Örgüt mensuplarının devlet okullarında öğrenim görev çocukları, öğretmen ve öğrenciler tarafından dışlanmamalıdır. Bu öğrencilerin ekonomik ve psikolojik durumları gözetilerek, başarılı öğrencilerin diğer öğrenciler gibi yurt ve burs yönünden ayrım görmemelidir."
"Yüzleşmeleri sağlanmalı"
"Yıllarca aldıkları eğitimle mankurtlaştırılan kişilere özel hazırlanmış videolar, ceza ve tevkif evlerinde izletilerek, nasıl canavarsa his sahibi olan bir Frankeştan'a dönüştükleriyle yüzleşmeleri sağlanmalıdır."
"Örgütten ayrılanlar, çocuklarının nafakası, kira gibi nedenlerle örgüte muhtaç bırakılmamalı"

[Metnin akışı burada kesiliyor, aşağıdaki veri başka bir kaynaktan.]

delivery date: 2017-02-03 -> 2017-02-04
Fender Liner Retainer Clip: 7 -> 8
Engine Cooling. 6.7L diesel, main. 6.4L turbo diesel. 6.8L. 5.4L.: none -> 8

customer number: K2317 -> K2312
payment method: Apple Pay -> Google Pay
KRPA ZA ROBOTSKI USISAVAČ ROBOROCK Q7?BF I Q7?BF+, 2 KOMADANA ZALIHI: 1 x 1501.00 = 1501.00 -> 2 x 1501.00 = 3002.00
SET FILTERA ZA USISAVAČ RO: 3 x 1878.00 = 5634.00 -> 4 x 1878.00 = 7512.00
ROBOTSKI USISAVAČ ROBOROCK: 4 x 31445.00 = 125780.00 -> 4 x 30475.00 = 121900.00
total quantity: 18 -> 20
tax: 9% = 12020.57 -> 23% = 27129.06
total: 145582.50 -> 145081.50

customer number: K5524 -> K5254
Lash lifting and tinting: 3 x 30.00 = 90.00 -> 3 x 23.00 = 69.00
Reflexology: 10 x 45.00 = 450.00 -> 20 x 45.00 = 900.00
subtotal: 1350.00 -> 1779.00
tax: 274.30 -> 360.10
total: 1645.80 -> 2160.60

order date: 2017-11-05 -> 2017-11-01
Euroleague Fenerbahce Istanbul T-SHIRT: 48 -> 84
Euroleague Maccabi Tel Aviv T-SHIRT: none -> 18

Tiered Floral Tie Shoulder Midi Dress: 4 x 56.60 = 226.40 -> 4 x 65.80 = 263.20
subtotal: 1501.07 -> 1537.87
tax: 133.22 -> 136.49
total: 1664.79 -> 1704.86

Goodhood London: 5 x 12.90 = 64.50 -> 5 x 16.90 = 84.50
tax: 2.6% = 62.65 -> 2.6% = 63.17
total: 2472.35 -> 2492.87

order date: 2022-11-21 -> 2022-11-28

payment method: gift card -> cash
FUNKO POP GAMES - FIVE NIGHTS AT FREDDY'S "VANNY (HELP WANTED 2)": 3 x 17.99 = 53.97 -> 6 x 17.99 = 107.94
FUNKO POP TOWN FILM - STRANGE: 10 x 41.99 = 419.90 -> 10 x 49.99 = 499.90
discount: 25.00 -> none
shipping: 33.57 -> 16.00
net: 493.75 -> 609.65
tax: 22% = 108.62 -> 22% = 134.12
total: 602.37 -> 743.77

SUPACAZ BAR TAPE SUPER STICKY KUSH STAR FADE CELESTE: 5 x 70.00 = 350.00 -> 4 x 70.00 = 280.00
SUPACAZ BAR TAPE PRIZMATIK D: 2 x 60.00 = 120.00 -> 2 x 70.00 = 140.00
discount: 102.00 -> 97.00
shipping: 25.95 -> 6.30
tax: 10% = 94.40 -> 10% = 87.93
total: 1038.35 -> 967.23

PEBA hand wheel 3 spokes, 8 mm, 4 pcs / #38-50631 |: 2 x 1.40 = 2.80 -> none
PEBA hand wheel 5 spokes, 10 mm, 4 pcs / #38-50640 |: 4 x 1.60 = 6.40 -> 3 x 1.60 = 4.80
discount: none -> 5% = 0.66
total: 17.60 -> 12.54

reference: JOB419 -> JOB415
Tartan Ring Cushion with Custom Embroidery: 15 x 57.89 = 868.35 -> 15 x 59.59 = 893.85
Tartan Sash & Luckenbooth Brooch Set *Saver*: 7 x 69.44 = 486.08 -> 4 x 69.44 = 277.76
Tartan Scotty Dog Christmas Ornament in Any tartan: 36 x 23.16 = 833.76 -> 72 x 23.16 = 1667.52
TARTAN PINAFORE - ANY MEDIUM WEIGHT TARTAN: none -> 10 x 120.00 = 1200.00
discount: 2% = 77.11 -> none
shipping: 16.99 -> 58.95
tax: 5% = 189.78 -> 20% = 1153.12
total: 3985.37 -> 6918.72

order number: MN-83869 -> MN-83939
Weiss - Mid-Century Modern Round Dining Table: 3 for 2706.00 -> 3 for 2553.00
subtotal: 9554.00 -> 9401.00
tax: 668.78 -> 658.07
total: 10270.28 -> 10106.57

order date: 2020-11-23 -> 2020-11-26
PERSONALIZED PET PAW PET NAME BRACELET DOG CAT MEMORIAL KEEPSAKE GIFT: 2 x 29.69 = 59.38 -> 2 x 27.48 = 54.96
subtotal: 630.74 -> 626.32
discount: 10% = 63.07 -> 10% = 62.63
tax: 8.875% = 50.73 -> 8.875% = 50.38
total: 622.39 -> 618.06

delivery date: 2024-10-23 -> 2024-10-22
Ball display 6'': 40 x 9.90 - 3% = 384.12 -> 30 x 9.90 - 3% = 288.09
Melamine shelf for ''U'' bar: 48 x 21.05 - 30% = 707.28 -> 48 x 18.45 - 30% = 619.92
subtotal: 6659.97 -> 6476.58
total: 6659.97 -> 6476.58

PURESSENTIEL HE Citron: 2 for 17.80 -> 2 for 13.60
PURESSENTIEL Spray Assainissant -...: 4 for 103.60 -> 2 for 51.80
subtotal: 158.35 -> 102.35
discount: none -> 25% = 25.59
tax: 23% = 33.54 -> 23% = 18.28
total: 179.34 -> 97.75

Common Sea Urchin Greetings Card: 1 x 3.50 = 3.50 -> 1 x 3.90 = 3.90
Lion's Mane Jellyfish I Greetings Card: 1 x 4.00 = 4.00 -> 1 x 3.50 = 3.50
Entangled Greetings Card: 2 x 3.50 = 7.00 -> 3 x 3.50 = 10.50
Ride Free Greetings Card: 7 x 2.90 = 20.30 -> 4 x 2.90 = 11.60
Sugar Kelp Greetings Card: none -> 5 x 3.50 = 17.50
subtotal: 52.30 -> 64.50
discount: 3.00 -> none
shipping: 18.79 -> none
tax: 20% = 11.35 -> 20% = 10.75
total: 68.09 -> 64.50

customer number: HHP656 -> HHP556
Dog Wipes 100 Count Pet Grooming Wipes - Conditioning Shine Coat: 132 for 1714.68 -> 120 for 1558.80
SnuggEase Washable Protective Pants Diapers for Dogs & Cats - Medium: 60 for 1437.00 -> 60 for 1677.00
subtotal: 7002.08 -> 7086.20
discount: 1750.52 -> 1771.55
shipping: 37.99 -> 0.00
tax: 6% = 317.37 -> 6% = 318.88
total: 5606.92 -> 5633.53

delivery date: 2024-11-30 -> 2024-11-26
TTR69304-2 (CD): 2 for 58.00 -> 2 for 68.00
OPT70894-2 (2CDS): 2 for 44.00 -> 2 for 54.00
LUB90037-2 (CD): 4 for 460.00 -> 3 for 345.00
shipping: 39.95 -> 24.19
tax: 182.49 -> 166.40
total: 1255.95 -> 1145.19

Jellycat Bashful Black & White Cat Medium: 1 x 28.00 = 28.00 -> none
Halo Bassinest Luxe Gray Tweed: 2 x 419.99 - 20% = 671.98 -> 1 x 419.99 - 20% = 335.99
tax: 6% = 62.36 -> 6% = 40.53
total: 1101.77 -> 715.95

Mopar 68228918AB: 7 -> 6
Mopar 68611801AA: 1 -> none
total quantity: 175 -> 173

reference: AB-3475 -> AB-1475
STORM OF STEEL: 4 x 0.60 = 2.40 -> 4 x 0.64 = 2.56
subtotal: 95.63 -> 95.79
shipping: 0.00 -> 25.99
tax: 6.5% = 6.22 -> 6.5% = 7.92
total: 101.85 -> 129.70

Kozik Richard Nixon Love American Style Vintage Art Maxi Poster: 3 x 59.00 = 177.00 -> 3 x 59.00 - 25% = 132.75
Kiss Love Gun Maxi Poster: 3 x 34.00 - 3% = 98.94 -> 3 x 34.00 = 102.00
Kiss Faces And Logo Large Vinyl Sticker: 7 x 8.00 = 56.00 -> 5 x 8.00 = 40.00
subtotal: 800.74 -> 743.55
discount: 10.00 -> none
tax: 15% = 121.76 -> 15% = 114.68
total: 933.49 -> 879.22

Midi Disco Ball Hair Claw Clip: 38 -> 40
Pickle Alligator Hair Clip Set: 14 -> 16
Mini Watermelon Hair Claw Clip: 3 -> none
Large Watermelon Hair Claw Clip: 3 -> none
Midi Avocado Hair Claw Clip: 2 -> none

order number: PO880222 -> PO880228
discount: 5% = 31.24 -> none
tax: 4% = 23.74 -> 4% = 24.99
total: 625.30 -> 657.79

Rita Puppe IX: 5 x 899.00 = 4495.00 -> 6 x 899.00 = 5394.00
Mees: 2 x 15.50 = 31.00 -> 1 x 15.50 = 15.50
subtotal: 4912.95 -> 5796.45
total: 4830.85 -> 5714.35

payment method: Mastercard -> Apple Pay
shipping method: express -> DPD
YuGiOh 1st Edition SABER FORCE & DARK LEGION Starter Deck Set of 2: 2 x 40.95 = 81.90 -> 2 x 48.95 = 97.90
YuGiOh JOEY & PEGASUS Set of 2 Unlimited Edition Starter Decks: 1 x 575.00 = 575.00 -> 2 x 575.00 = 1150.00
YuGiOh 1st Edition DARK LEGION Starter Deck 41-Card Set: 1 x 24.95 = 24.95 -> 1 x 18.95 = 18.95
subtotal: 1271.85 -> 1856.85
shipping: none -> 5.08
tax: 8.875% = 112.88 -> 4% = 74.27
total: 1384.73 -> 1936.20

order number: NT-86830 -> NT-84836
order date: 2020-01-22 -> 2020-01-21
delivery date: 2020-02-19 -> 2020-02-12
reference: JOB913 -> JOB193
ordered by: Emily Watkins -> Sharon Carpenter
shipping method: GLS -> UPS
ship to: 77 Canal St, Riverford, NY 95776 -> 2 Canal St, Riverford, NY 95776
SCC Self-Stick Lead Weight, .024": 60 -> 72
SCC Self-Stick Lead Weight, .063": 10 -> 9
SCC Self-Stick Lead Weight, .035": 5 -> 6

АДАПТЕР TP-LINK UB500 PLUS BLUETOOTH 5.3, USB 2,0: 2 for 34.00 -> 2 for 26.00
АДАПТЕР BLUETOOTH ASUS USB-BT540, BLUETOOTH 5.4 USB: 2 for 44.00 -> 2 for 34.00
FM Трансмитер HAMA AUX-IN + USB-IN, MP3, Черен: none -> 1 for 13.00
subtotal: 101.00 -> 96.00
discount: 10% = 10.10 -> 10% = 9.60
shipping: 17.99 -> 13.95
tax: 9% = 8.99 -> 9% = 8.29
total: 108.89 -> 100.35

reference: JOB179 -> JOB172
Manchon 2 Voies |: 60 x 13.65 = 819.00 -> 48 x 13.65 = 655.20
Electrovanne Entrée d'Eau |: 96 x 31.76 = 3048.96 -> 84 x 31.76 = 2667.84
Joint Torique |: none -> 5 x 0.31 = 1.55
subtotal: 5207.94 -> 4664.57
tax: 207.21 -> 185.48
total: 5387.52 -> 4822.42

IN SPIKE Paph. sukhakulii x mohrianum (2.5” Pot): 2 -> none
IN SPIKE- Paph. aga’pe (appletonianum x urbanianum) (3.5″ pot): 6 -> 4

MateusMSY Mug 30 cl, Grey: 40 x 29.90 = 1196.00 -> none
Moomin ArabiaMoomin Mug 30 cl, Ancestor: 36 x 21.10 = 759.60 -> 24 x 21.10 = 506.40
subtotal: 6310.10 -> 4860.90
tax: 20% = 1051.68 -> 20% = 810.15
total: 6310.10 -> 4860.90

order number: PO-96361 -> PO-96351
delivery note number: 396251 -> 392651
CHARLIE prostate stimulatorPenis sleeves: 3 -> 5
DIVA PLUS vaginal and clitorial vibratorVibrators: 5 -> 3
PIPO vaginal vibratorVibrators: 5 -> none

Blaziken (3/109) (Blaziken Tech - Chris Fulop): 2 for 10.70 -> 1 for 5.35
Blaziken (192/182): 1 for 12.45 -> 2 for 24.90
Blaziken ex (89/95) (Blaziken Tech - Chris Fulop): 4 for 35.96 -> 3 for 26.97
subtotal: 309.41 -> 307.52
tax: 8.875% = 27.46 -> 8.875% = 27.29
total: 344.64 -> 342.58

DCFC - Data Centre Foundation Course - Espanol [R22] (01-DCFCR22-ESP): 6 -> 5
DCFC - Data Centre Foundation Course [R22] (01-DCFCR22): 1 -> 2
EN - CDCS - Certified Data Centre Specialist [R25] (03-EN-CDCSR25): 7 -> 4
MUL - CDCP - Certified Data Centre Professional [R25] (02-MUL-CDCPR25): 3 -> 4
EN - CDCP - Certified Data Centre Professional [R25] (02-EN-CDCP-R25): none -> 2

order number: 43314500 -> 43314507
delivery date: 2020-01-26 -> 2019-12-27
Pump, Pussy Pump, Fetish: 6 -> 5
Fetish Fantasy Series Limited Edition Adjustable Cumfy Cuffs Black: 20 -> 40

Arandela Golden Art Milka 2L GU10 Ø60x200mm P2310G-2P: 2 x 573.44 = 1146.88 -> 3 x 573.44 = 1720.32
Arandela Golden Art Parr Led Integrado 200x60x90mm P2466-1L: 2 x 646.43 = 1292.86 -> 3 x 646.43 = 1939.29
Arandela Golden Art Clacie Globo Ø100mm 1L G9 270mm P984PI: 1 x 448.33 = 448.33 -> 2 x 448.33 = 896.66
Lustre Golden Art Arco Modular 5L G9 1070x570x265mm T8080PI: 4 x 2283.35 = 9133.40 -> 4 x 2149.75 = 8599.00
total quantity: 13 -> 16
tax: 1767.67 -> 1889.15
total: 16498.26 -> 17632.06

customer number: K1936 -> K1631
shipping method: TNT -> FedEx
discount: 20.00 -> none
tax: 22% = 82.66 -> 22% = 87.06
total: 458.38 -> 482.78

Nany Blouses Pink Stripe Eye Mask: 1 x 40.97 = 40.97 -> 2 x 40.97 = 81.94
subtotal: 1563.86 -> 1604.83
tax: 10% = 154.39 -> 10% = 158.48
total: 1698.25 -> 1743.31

"FETÖ'nün geçmişte kişilerin dünya ve ahiretlerinin gözeten bir sosyal güvelik şemsiyesi gibi görülmesi onu cazibeli kılmıştır. Bu nedenle örgüt üyelerinin FETÖ'den ayrıldıkları takdirde çocuklarının nafakalarının temini, ev kirası gibi rutin ödemelerinde örgüte muhtaç bırakılmamalıdır. Devlet bu kişilerden askerliğini yapmayanı askere aldığına, gelir elde edenden vergi almaya devam ettiğine göre, kamu görevinden ihraç edilen örgüt üyelerinin özel sektörde çalışabilmesi için hukuki bir engelden ziyade psikolojik bir engel bulunmamadır."
"İtirafçıları kapsayan bir organizasyonunun olmaması, devletimizin eksikliğidir"
"İtiraf müessesesi son derece önemli olup itibarsızlaştırılmamalıdır. MİT ve EGM'nin FETÖ'nün çözülmeleri engellemek için itirafçı olunmaması, olunsa bile 1-2 ismin verilmesi yönünde istihbari bilgileri var. Bu bilgilere rağmen hala itirafçıları kapsayan bir organizasyon kurulmamış olması, devletimizin eksikliğidir. Mevcut düzenlemede, darbe suçuna karışıp itirafçı olanlarla bir itiraflarından vazgeçtiler."
"Akademisyenler için FETÖMETRE geliştirilmeli"
"TSK mensupları için geliştirilen FETÖMETRE uygulaması, akademisyenler için de geliştirilmelidir. FETÖ iltisaklısı olduğu bilinmesine rağmen delilsizlik nedeniyle halen üniversitelerimizde görev yapan bazı akademisyenler, görevlerine devam etmektedir."
"Güç zehirlenmesine karşı görev süresi en çok 3 yıl olmalı"
"FETÖ ile samimi olarak mücadele ederken süreç içinde kullandıkları yetki nedeniyle güç zehirlenmesi yaşanabileceği dikkate alınarak İstanbul, Ankara, İzmir gibi çok büyük illerin dışındaki kolluk ve savcılık makamlarındakilerin görev süresi en çok 3 yıl olmalıdır."